Issiaka Guindo, Juriste International investment law, Stagiaire au Cabinet Act05.

[1Voir le Rapport de la CNUCED de 2020 : “At least 18 countries – Australia, Austria, Canada, Czechia, France, Germany, Hungary, India, Italy, Japan, Malta, New Zealand, Poland, the Russian Federation, Slovakia, Slovenia, Spain, and the United Kingdom – as well as the EU have in place some type of investment screening mechanism that allows them to block foreign acquisitions specifically in the health and life science sectors” : https://unctad.org/system/files/official-document/WIR2021_ch03_en.pdf .

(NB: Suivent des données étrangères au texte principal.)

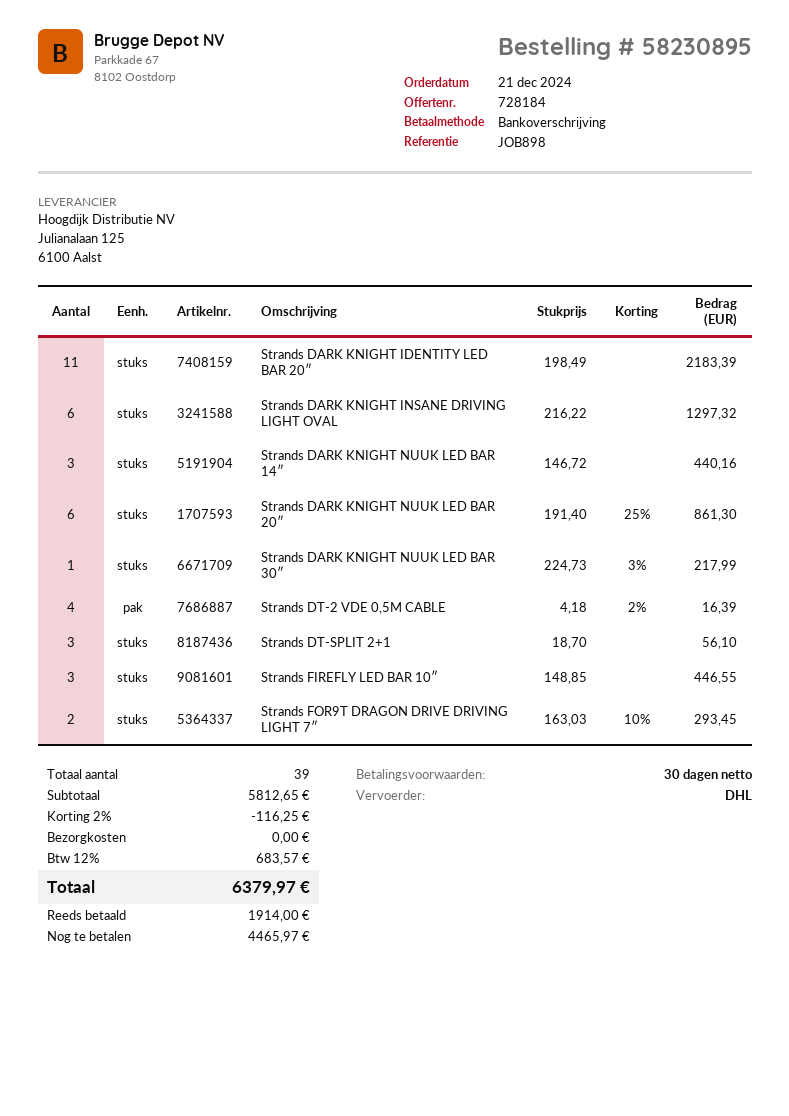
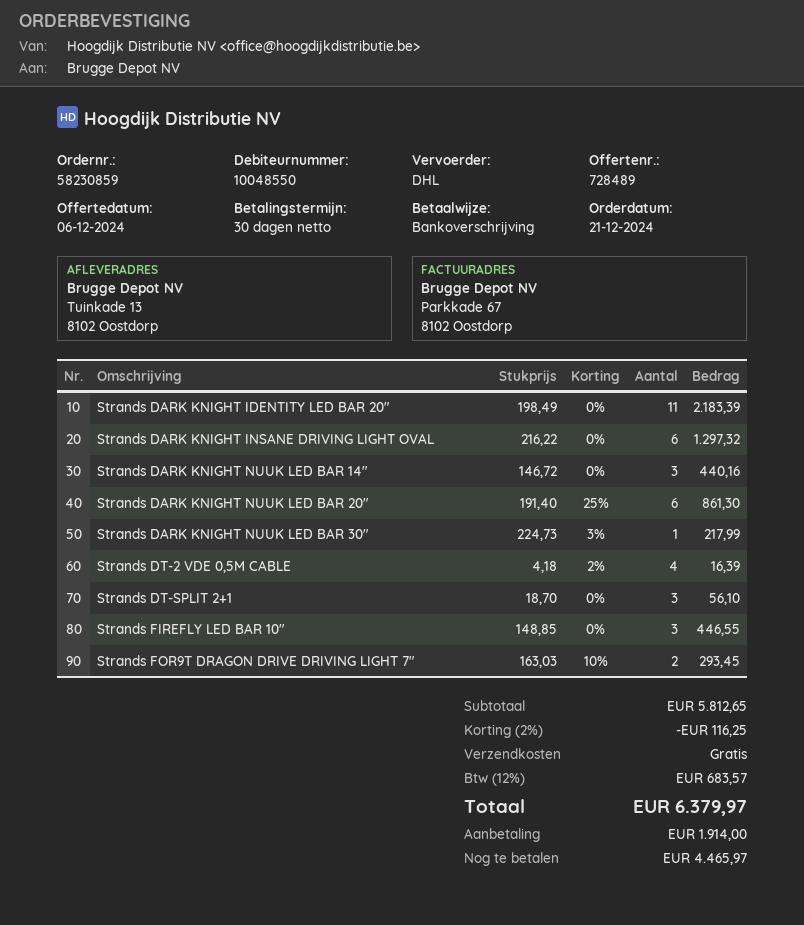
quote number: 728184 -> 728489
order number: 58230895 -> 58230859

[2Résultat de la procédure. Les résultats des cas liés à la santé ne diffèrent pas significativement de ceux des cas non liés à la santé. Les autorités nationales ont obtenu gain de cause, soit sur le plan de la compétence, soit sur le fond, dans 18 cas sur 33 (55 pour cent). Les investisseurs ont réussi dans 13 cas (39 pour cent). Dans deux cas, la responsabilité a été reconnue mais aucun dédommagement n’a été accordé (figure 4). Dans les cas qui ont été tranchés en faveur de l’investisseur (13 cas sur 33), les tribunaux ont accordé des indemnisations d’une valeur moyenne de 108 millions USD.

[3Ethyl Corporation ou Ethyl Corp ou Ethyl Gasoline Corporation est une société industrielle américaine d’additifs pour carburants.

[4Méthylcyclopentadiényle tricarbonyle de manganèse.

[5Accord de libre-échange nord-américain entre le gouvernement du Canada, le gouvernement des États-Unis et le gouvernement du Mexique, 17 décembre 1992.

[6Cnuced : International Investment Policies and Public Health, Voir le PDF https://unctad.org/system/files/official-document/diaepcbinf2021d5_en.pdf

[7Biwater Gauff (Tanzania) Limited c. République-Unie de Tanzanie(Affaire CIRDI n° ARB/05/22

[8Achmea BV c. La République slovaque (II) (Affaire PCA n° 2013-12)

[9Eli Lilly and Company c. Canada(Affaire CIRDI n° UNCT/14/2)

[10Selon la CNUCED, Plus de 3000 AII signés, plus de 90% de ceux-ci ont été signés entre 1959 et 2011.